(Modification records)
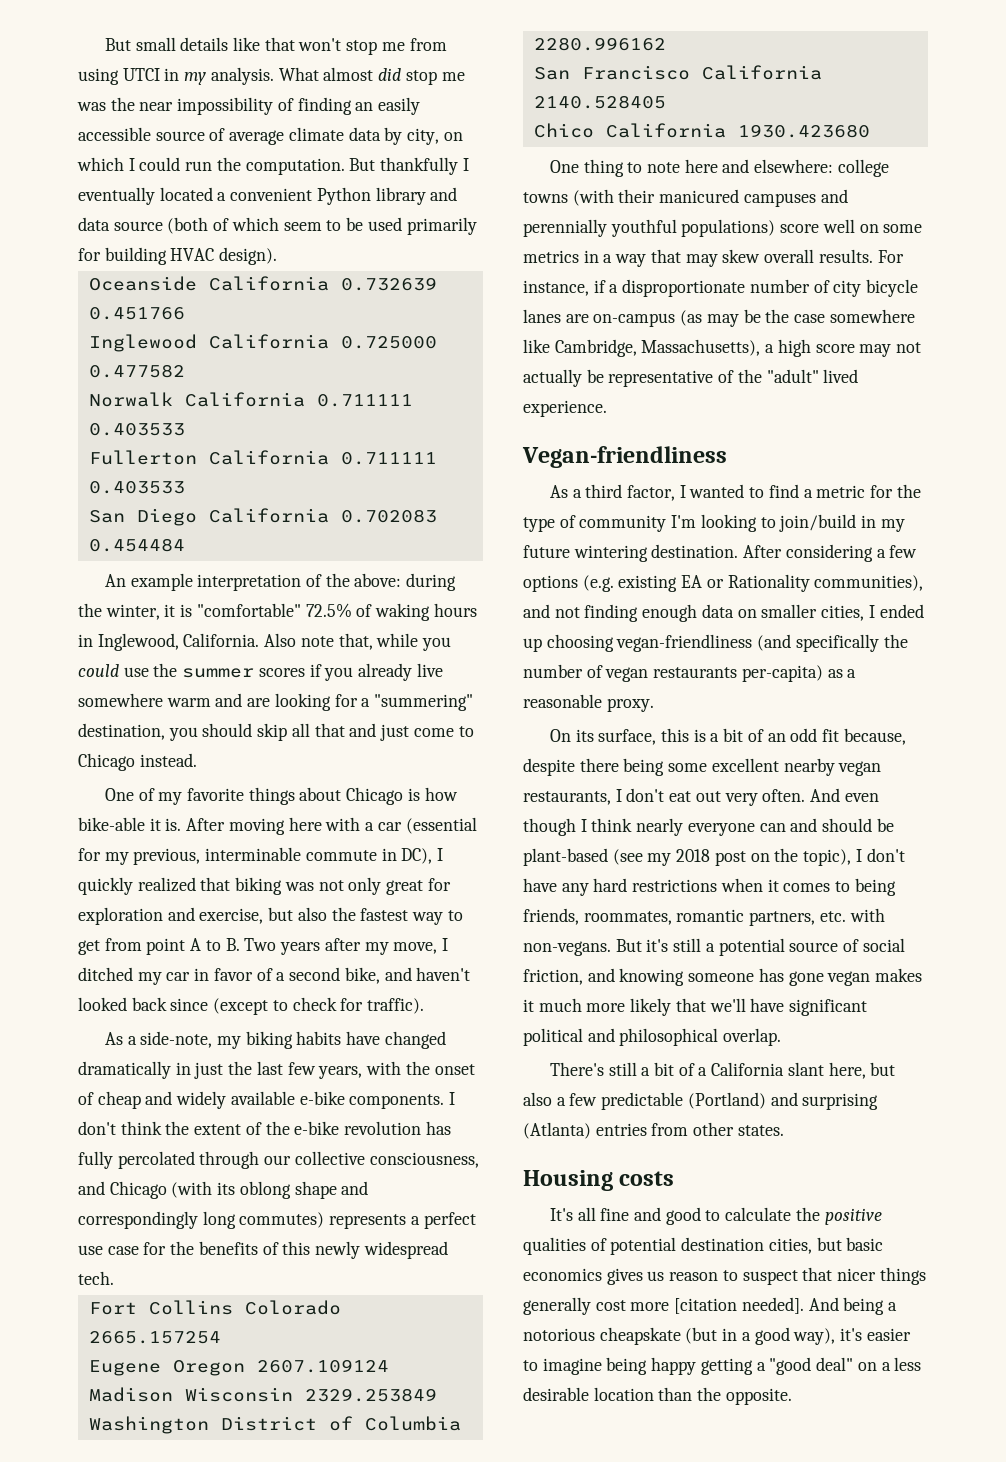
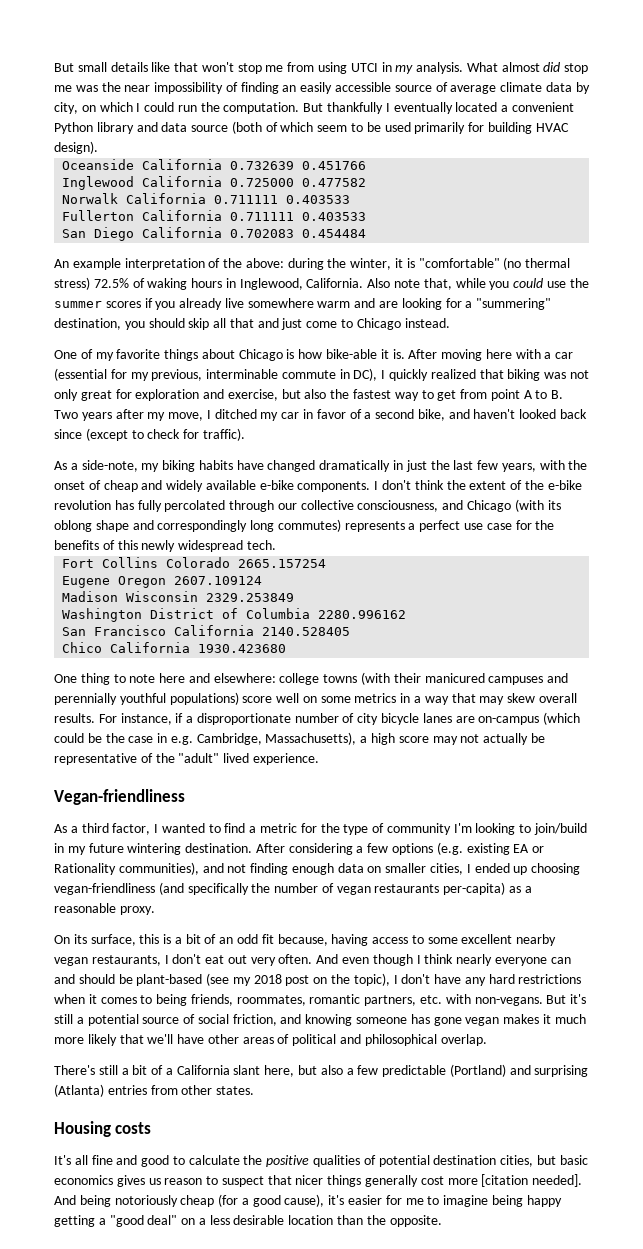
(301, 610) none -> [503,257,571,270] [54,277,90,290] (no thermal stress)
[680,310,739,327] (as may -> [543,712,581,725] [54,733,84,743] (which could
[829,309,915,323] [523,339,550,353] somewhere like -> [157,733,193,745] in e.g.
[523,758,665,776] despite there being -> [331,934,424,946] having access to
[789,999,868,1016] significant -> [207,1034,290,1044] other areas of
[888,1302,898,1311] [523,1327,738,1345] a notorious cheapskate (but in -> [114,1194,239,1207] notoriously cheap (for
[793,1328,836,1345] way), -> [284,1194,325,1207] cause),
(911, 1334) none -> [385,1195,424,1205] for me

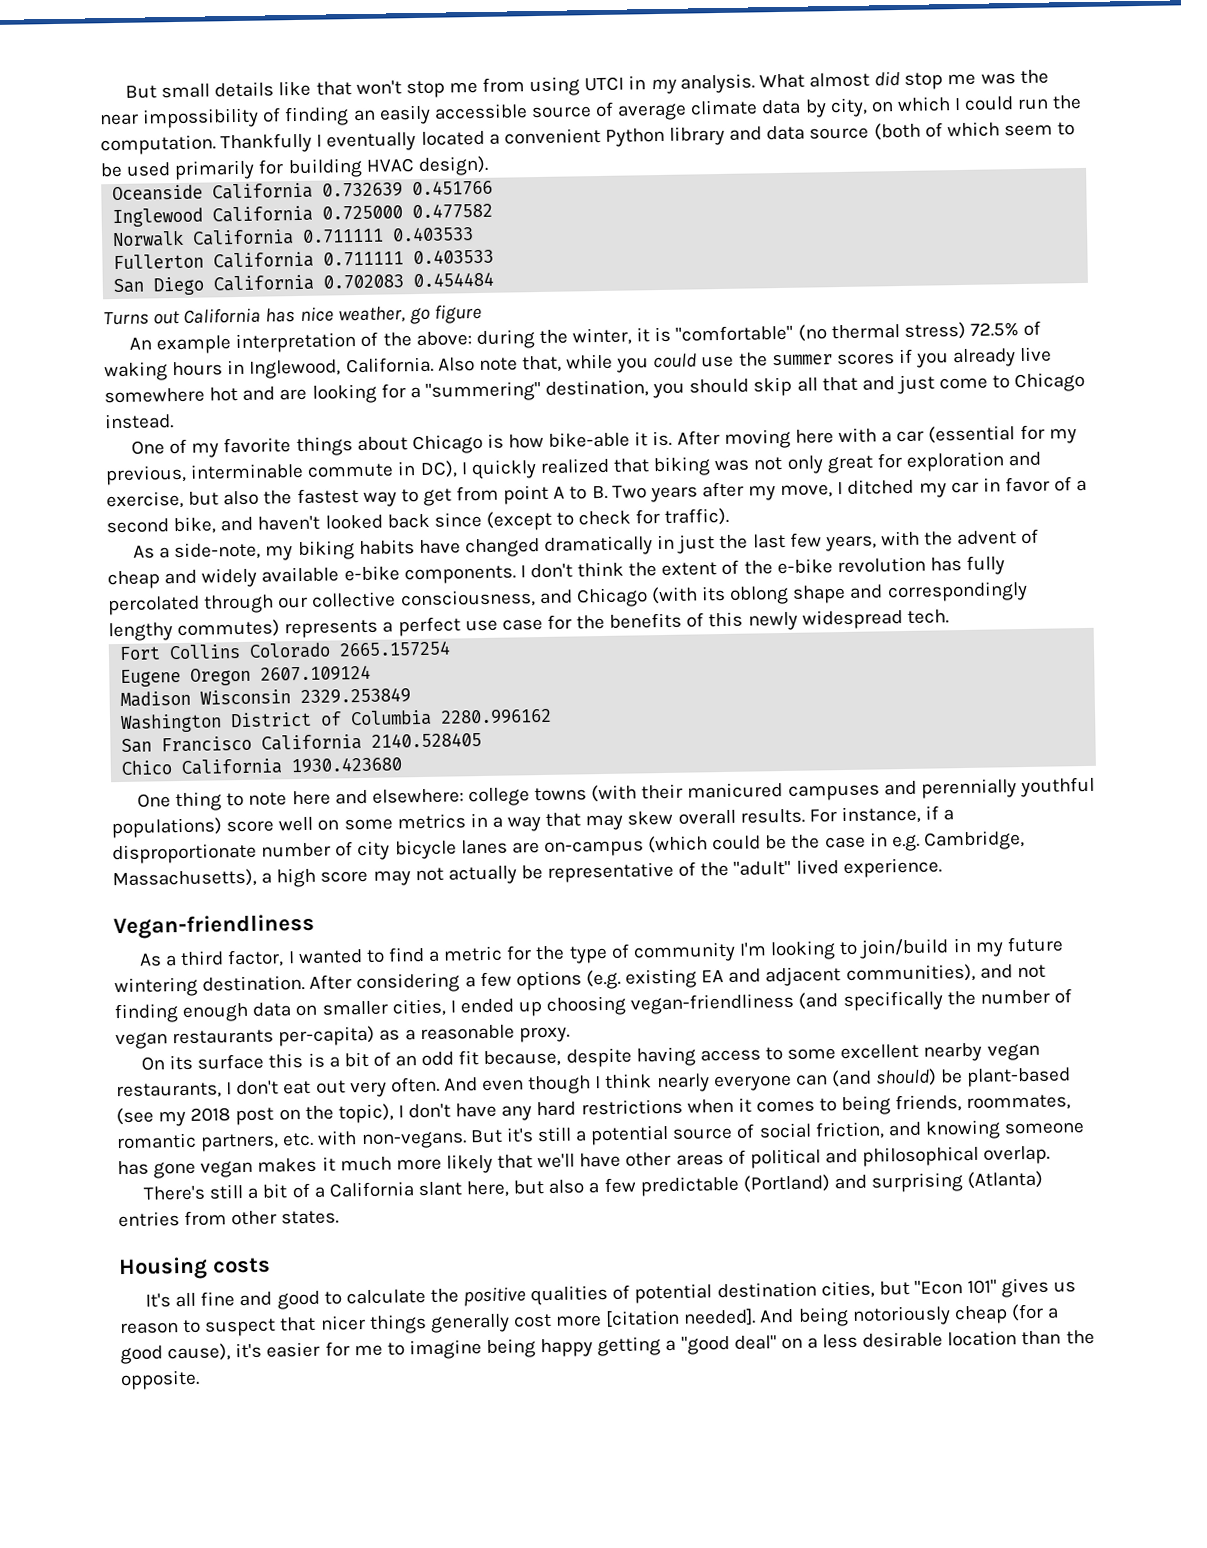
[303,102,384,114] But thankfully -> [220,132,313,154] Thankfully
(367, 233) none -> [103,303,482,326] // Turns out California has nice weather, go figure
[317,301,351,308] warm -> [209,386,239,402] hot
[54,481,85,490] onset -> [957,530,1018,546] advent
[250,520,275,532] long -> [108,622,173,642] lengthy
[532,846,545,853] [54,863,116,875] or Rationality -> [728,966,842,987] and adjacent
[90,934,136,946] surface, -> [197,1053,265,1070] surface
(328, 940) none -> [565,1047,632,1068] despite
[54,974,115,984] and should -> [830,1068,938,1088] (and should)
[559,1155,588,1165] [54,1175,113,1185] basic economics -> [913,1279,998,1295] "Econ 101"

- Problem to work on -
Every record above must be given again exactly; drop the pictures.

- Response below -
(301, 610) none -> [503,257,571,270] [54,277,90,290] (no thermal stress)
[680,310,739,327] (as may -> [543,712,581,725] [54,733,84,743] (which could
[829,309,915,323] [523,339,550,353] somewhere like -> [157,733,193,745] in e.g.
[523,758,665,776] despite there being -> [331,934,424,946] having access to
[789,999,868,1016] significant -> [207,1034,290,1044] other areas of
[888,1302,898,1311] [523,1327,738,1345] a notorious cheapskate (but in -> [114,1194,239,1207] notoriously cheap (for
[793,1328,836,1345] way), -> [284,1194,325,1207] cause),
(911, 1334) none -> [385,1195,424,1205] for me

[303,102,384,114] But thankfully -> [220,132,313,154] Thankfully
(367, 233) none -> [103,303,482,326] // Turns out California has nice weather, go figure
[317,301,351,308] warm -> [209,386,239,402] hot
[54,481,85,490] onset -> [957,530,1018,546] advent
[250,520,275,532] long -> [108,622,173,642] lengthy
[532,846,545,853] [54,863,116,875] or Rationality -> [728,966,842,987] and adjacent
[90,934,136,946] surface, -> [197,1053,265,1070] surface
(328, 940) none -> [565,1047,632,1068] despite
[54,974,115,984] and should -> [830,1068,938,1088] (and should)
[559,1155,588,1165] [54,1175,113,1185] basic economics -> [913,1279,998,1295] "Econ 101"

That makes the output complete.